What is needed: Once you find the line that contains "(214, 379) none -> (835, 147) //", write out that line and every line after it to the end of the records, exactly and with nothing else.

Record extracts:
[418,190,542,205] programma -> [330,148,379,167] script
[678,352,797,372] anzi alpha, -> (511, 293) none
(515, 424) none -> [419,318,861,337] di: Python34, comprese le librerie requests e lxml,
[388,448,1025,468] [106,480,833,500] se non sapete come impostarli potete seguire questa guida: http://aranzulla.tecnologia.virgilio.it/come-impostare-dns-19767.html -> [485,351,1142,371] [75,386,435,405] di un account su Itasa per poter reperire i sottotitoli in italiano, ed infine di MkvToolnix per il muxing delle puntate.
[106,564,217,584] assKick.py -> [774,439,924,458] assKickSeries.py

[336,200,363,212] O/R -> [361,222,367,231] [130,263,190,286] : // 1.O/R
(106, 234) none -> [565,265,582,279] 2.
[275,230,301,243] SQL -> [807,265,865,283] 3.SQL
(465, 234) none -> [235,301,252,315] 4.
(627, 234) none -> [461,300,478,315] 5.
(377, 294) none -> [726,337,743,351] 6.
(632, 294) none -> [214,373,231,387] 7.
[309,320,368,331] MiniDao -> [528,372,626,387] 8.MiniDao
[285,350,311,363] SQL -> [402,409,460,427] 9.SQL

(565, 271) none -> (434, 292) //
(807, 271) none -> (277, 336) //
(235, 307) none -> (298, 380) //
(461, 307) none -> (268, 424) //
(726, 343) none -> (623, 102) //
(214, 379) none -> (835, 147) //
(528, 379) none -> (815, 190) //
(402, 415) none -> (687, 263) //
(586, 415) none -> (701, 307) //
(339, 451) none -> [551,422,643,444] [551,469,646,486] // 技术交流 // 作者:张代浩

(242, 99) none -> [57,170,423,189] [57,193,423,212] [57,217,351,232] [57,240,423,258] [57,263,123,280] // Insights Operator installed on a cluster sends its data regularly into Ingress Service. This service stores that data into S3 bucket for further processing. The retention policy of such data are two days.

Solution to this task:
(214, 379) none -> (835, 147) //
(528, 379) none -> (815, 190) //
(402, 415) none -> (687, 263) //
(586, 415) none -> (701, 307) //
(339, 451) none -> [551,422,643,444] [551,469,646,486] // 技术交流 // 作者:张代浩

(242, 99) none -> [57,170,423,189] [57,193,423,212] [57,217,351,232] [57,240,423,258] [57,263,123,280] // Insights Operator installed on a cluster sends its data regularly into Ingress Service. This service stores that data into S3 bucket for further processing. The retention policy of such data are two days.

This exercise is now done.